*TASK OBJECTIVE:*
Among the entries below, how many lines contain the string "unit"? Reply with that number alone.

======== DATA UNDER STUDY ========

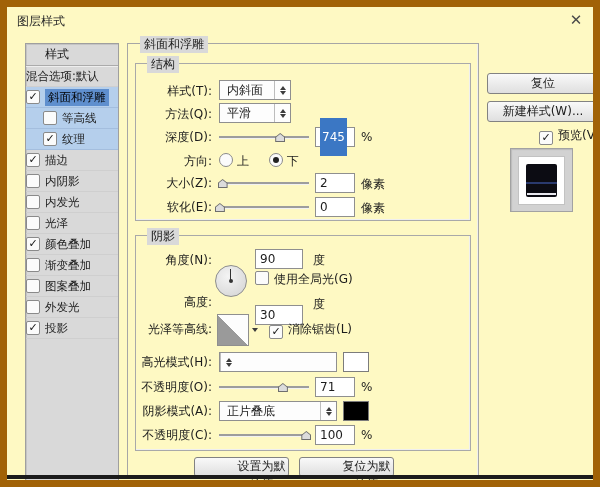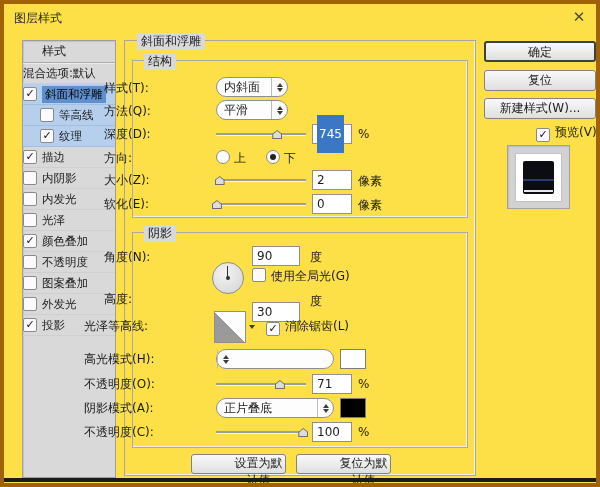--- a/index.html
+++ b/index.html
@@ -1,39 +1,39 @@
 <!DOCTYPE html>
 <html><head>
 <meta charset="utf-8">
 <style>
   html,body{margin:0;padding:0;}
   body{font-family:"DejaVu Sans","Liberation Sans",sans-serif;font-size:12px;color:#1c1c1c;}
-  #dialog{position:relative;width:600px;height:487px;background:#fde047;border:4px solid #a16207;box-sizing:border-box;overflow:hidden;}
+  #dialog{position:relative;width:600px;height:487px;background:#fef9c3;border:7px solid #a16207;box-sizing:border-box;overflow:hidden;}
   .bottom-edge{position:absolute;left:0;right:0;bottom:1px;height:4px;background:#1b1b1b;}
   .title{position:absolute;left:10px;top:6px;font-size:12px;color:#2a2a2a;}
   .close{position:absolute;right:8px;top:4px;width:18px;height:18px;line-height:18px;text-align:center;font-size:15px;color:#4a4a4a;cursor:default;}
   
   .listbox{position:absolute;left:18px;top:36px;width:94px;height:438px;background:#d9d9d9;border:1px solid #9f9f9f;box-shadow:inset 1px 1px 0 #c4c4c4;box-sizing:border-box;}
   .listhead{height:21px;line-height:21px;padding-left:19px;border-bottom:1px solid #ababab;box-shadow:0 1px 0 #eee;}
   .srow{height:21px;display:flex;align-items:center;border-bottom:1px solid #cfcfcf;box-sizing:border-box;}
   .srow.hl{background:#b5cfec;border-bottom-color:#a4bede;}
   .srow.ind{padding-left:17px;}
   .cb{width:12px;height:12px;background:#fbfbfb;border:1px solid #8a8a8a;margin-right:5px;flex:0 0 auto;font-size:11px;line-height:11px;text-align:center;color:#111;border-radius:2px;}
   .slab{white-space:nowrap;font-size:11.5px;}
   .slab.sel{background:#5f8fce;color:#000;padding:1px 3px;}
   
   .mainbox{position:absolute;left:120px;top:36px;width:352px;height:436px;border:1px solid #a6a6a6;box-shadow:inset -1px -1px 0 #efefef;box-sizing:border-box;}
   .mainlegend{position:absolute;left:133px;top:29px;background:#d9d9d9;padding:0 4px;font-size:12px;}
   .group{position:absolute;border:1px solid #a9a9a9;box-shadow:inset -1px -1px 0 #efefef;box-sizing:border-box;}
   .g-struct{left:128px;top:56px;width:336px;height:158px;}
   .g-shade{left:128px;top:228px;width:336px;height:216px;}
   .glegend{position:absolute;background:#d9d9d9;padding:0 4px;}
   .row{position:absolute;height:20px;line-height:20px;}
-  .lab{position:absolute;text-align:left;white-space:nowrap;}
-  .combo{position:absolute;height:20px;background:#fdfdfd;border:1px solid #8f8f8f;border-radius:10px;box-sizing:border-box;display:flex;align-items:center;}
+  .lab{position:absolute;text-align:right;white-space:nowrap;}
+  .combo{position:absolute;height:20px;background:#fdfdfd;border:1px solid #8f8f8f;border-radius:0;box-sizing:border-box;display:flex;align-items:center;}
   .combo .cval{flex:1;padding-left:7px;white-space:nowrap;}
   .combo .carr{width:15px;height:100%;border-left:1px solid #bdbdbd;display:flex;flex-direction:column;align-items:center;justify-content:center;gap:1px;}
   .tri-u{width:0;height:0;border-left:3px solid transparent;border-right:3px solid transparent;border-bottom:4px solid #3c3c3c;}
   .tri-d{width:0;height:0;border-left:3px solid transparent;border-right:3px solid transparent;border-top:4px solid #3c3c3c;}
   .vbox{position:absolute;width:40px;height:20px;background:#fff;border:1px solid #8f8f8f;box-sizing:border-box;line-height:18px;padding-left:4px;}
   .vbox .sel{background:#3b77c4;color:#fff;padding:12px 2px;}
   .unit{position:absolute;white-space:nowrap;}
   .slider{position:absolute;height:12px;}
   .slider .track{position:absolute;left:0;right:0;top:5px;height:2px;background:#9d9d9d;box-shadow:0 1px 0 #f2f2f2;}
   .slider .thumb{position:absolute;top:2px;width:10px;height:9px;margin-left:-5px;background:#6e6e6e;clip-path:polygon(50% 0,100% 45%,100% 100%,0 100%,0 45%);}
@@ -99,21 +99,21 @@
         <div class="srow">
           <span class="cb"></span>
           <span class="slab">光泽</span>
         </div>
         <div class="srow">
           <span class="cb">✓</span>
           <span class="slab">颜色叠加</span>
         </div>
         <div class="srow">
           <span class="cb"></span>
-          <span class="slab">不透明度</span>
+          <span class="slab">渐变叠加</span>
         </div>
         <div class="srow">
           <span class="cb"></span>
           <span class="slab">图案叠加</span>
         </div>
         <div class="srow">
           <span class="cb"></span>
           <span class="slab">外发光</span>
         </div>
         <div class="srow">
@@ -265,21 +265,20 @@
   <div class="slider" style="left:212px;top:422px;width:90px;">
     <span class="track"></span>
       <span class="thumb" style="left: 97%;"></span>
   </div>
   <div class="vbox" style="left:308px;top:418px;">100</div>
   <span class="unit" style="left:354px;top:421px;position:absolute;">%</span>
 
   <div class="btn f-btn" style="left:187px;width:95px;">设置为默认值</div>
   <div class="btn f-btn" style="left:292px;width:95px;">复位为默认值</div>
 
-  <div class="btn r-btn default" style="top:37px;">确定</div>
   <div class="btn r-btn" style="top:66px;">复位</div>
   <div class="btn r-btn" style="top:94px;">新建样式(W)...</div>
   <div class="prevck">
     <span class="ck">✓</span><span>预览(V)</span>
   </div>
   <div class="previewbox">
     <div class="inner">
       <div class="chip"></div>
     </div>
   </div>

========

*FINAL ANSWER:*
2